Answer: Under section 619(3) of the Companies Act 2016, for existing companies already registered under the previous law, their M&A remains valid and enforceable under the Companies Act 2016, unless otherwise resolved by the company. The company may decide whether to revoke entirely the Constitution or amend certain clauses.
If the existing company decides to revoke the existing M&A and NOT to have a specific constitution, the company must pass a resolution to that effect. In that scenario, under section 31(3) of the Companies Act 2016, the company, each director and member shall have the rights, powers, duties and obligations as set out in the Companies Act 2016.
Similarly, a company must also pass a resolution to amend any part of its constitution should the company wish to harmonise its constitution with the provisions of the Companies Act 2016. For example, a private company may want to amend provisions relating to minimum directorships from current 2 to 1.
Question 2. Since M&A is optional, if an existing public company intends to do away it's M&A, what is the procedure? Is shareholders’ approval required? To notify SSM and other regulators such as BNM for FI?
Answer: Except for a company limited by guarantee, a public company has the option of whether to have a constitution or not. As such, in cases where an existing public company (other than a company limited by guarantee) opts to do away with its constitution, it must obtain approval from its shareholders.

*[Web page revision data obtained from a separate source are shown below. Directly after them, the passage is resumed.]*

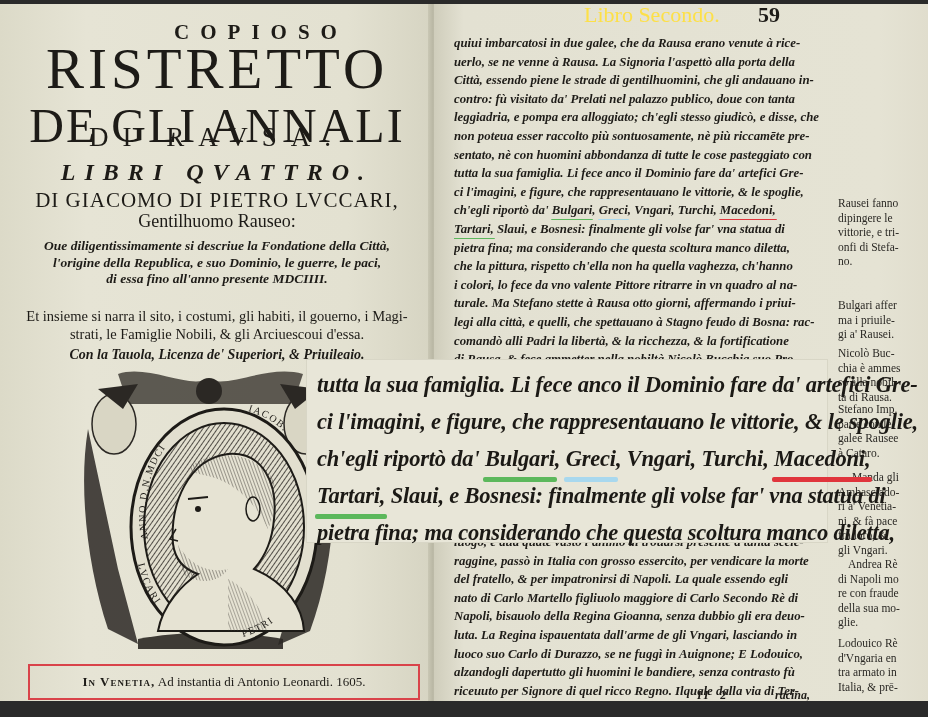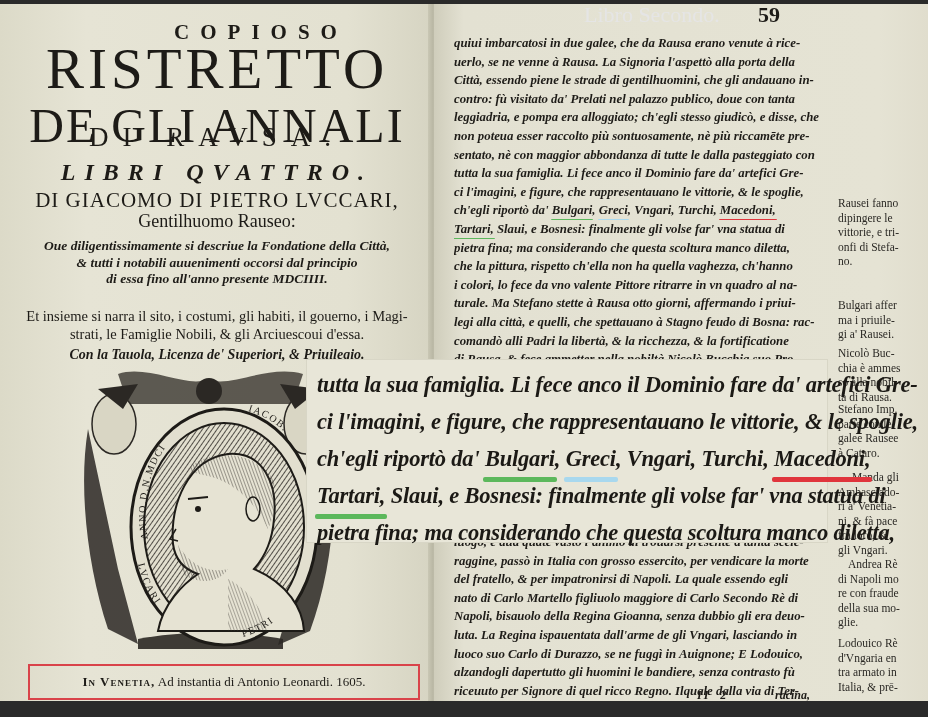--- a/index.html
+++ b/index.html
@@ -35,21 +35,21 @@
   }
   .imprint {
     position:absolute; left:28px; top:660px; width:392px; height:36px;
     border:2px solid #d9434a; box-sizing:border-box;
     display:flex; align-items:center; justify-content:center;
     font-family:"Liberation Serif", serif; font-size:13px; color:#1d1b17; white-space:nowrap;
   }
   .imprint .sc { font-variant: small-caps; font-weight:bold; letter-spacing:1px; }
 
   
-  .running-head { position:absolute; left:584px; top:2px; font-family:"Liberation Serif", serif; font-size:22px; color:#e5e5e5; }
+  .running-head { position:absolute; left:584px; top:2px; font-family:"Liberation Serif", serif; font-size:22px; color:#fde047; }
   .folio { position:absolute; left:758px; top:2px; font-family:"Liberation Serif", serif; font-size:22px; font-weight:bold; color:#1d1b17; }
   .body-text { position:absolute; left:454px; top:34px; width:372px; font-family:"Liberation Serif", serif; font-style:italic; font-weight:bold; font-size:12.8px; line-height:18.6px; color:#1e1c18; }
   .body-line { display:block; white-space:nowrap; overflow:hidden; }
   .body-text.lower { top:573px; }
   .margin-notes { position:absolute; left:838px; width:90px; font-family:"Liberation Serif", serif; font-size:11.5px; line-height:14.5px; color:#2a2824; }
   .mn { display:block; white-space:nowrap; }
   .sig { position:absolute; left:697px; top:688px; font-family:"Liberation Serif", serif; font-style:italic; font-weight:bold; font-size:12px; color:#1e1c18; letter-spacing:2px; }
   .catch { position:absolute; left:775px; top:688px; font-family:"Liberation Serif", serif; font-style:italic; font-weight:bold; font-size:12px; color:#1e1c18; }
 
   
@@ -79,21 +79,21 @@
 <div class="page page-left">
   <div class="tp tp-copioso">COPIOSO</div>
   <div class="tp tp-ristretto">RISTRETTO</div>
   <div class="tp tp-degli">DE GLI ANNALI</div>
   <div class="tp tp-rausa">DI RAVSA.</div>
   <div class="tp tp-libri">LIBRI QVATTRO.</div>
   <div class="tp tp-author">DI GIACOMO DI PIETRO LVCCARI,</div>
   <div class="tp tp-gentil">Gentilhuomo Rauseo:</div>
   <div class="tp tp-desc">
     <div>Oue diligentissimamente si descriue la Fondatione della Città,</div>
-    <div>&amp; tutti i notabili auuenimenti occorsi dal principio</div>
+    <div>l'origine della Republica, e suo Dominio, le guerre, le paci,</div>
     <div>di essa fino all'anno presente MDCIIII.</div>
   </div>
   <div class="tp tp-insieme">
     <div>Et insieme si narra il sito, i costumi, gli habiti, il gouerno, i Magi-</div>
     <div>strati, le Famiglie Nobili, &amp; gli Arciuescoui d'essa.</div>
   </div>
   <div class="tp tp-tauola">Con la Tauola, Licenza de' Superiori, &amp; Priuilegio.</div>
 
   <svg class="portrait" viewBox="0 0 262 280">
     <defs>
@@ -160,21 +160,21 @@
 <div class="running-head">Libro Secondo.</div>
 <div class="folio">59</div>
 
 <div class="body-text">
   <span class="body-line">quiui imbarcatosi in due galee, che da Rausa erano venute à rice-</span>
   <span class="body-line">uerlo, se ne venne à Rausa.  La Signoria l'aspettò alla porta della</span>
   <span class="body-line">Città, essendo piene le strade di gentilhuomini, che gli andauano in-</span>
   <span class="body-line">contro: fù visitato da' Prelati nel palazzo publico, doue con tanta</span>
   <span class="body-line">leggiadria, e pompa era alloggiato; ch'egli stesso giudicò, e disse, che</span>
   <span class="body-line">non poteua esser raccolto più sontuosamente, nè più riccamēte pre-</span>
-  <span class="body-line">sentato, nè con maggior abbondanza di tutte le dalla pasteggiato con</span>
+  <span class="body-line">sentato, nè con huomini abbondanza di tutte le cose pasteggiato con</span>
   <span class="body-line">tutta la sua famiglia.  Li fece anco il Dominio fare da' artefici Gre-</span>
   <span class="body-line">ci l'imagini, e figure, che rappresentauano le vittorie, &amp; le spoglie,</span>
   <span class="body-line"><span>ch'egli riportò da' </span><span class="ul-small u-green">Bulgari</span>, <span class="ul-small u-blue">Greci</span><span style="white-space:pre">, Vngari, Turchi, </span><span class="ul-small u-red">Macedoni,</span></span>
   <span class="body-line"><span class="ul-small u-green">Tartari,</span><span style="white-space:pre"> Slaui, e Bosnesi: finalmente gli volse far' vna statua di</span></span>
   <span class="body-line">pietra fina; ma considerando che questa scoltura manco diletta,</span>
   <span class="body-line">che la pittura, rispetto ch'ella non ha quella vaghezza, ch'hanno</span>
   <span class="body-line">i colori, lo fece da vno valente Pittore ritrarre in vn quadro al na-</span>
   <span class="body-line">turale.  Ma Stefano stette à Rausa otto giorni, affermando i priui-</span>
   <span class="body-line">legi alla città, e quelli, che spettauano à Stagno feudo di Bosna: rac-</span>
   <span class="body-line">comandò alli Padri la libertà, &amp; la ricchezza, &amp; la fortificatione</span>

The company is required to notify SSM of its decision. It is advisable for public companies which are subject to the requirements of other written laws to observe such requirements, including the resolution for doing away with the constitution or informing the respective regulators/authorities as the case may be.

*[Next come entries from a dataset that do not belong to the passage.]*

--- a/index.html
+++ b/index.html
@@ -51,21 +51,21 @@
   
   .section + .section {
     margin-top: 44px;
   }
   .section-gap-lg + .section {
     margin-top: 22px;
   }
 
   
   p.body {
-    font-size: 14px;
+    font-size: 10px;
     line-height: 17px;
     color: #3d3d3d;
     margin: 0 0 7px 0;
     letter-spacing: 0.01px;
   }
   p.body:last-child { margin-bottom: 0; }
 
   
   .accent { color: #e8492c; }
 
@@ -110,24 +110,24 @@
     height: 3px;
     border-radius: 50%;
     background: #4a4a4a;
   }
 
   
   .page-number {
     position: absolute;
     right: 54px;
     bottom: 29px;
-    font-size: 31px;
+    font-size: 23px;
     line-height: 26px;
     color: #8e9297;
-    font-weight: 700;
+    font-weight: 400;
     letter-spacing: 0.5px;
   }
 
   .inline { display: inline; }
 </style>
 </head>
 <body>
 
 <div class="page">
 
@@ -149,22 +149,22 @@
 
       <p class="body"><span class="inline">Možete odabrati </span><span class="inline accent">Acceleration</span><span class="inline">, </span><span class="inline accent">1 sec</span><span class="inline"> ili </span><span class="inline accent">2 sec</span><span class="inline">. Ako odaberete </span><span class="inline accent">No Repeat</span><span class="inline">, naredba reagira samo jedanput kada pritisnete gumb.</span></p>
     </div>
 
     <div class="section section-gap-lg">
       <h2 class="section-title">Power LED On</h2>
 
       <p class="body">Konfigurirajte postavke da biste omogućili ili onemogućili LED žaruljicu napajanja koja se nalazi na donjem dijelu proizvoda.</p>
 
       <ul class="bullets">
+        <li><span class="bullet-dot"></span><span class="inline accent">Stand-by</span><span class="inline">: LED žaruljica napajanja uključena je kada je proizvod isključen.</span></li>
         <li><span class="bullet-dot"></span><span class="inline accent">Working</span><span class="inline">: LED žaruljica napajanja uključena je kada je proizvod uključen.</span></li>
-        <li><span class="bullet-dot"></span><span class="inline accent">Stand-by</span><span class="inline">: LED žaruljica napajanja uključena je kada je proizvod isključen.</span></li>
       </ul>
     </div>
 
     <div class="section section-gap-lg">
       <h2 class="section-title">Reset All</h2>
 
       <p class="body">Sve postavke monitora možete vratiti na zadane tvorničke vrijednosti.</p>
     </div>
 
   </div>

Question 3. With no constitution, how can the public be assured when dealing with companies? Companies can start new businesses anytime?
Answer: Although a company is not required to have a constitution, it is still required to notify the Registrar of its nature of business or when there is a change to the company’s nature of business. This information will be publicly available.

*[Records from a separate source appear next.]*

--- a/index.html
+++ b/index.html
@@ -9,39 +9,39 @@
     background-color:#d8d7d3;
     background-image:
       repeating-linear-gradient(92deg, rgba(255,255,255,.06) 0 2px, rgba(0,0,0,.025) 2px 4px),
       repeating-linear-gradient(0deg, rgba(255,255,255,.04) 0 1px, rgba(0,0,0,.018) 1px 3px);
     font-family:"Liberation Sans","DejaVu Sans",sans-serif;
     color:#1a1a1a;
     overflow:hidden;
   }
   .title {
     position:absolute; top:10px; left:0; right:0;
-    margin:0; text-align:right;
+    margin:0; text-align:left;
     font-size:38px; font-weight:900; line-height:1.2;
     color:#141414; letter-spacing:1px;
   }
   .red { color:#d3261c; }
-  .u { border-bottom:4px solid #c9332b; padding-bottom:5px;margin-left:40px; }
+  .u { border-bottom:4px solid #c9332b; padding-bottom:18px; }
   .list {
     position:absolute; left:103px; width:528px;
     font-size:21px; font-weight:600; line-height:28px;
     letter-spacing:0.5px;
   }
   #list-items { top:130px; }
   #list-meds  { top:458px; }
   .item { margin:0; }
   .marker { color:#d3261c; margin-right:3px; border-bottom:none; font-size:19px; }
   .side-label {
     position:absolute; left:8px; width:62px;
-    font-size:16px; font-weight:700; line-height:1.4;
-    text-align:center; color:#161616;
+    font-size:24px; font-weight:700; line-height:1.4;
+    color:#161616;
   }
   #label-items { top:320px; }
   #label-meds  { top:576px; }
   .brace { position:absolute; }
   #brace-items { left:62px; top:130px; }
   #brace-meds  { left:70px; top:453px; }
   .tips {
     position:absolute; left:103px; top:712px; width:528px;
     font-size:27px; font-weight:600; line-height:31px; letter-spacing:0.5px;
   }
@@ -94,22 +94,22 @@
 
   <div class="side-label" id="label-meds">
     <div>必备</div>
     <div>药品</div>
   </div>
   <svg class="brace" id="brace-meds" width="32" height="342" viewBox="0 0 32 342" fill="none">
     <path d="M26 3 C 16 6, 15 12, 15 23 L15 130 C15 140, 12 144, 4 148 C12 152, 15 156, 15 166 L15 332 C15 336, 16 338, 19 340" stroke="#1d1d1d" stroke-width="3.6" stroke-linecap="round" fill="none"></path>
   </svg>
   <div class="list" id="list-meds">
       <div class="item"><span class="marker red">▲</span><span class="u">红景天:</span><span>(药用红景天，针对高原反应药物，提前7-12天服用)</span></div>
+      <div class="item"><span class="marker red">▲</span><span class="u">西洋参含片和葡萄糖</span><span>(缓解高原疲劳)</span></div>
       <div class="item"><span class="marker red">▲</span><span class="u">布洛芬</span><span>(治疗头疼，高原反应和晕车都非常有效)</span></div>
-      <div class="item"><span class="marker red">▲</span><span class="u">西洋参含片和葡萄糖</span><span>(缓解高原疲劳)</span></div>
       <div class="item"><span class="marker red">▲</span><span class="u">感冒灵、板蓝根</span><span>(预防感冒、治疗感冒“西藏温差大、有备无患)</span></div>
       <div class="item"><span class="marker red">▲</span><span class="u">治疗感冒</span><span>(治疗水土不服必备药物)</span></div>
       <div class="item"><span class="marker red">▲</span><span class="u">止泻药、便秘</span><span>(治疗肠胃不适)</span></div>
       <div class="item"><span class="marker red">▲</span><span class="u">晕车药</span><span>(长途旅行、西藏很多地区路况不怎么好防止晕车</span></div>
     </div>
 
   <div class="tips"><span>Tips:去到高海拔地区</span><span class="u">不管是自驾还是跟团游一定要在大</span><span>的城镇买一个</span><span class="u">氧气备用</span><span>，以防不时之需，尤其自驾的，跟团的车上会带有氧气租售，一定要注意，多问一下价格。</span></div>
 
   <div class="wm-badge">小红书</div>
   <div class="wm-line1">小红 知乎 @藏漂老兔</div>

Question 4. Since object clauses are now less significant, can we abolish the Memorandum of Association and adopt only the Articles of Association?
Answer: Yes, a company may adopt partially of its existing Memorandum of Association or Articles of Association as its constitution. Such adoption must be approved by the members.
Question 5. What is the procedure applicable for existing companies to contract out from its Memorandum and Articles of Association?
Answer: Under the general transitional provisions (section 619(3)) existing companies may contract out from its Memorandum and Articles of Association by passing a resolution to that effect.
Question 6. If a company is incorporated without a constitution, how is the majority of signatories to a resolution being determined?
Answer: In cases where a company does not a constitution, the company may rely on the following:
(a) Passing a resolution of members/shareholders – sections 290 to 296; and
(b) Passing a resolution of board – paragraphs 9 – 12 of the Third Schedule of the Companies Act 2016.
Question 7. If a company opted to adopt a constitution, does the constitution need to be lodged?
Answer: Yes, the constitution must be lodged with the Registrar. Similarly, any amendment/alteration to the constitution must also be lodged.
Question 8. If a company opts to have constitution post incorporation, does it need to be stamped?
Answer: A company which opts to adopt a constitution will need to stamp the constitution. The e-stamping service is available through the MyCoID 2016 Portal.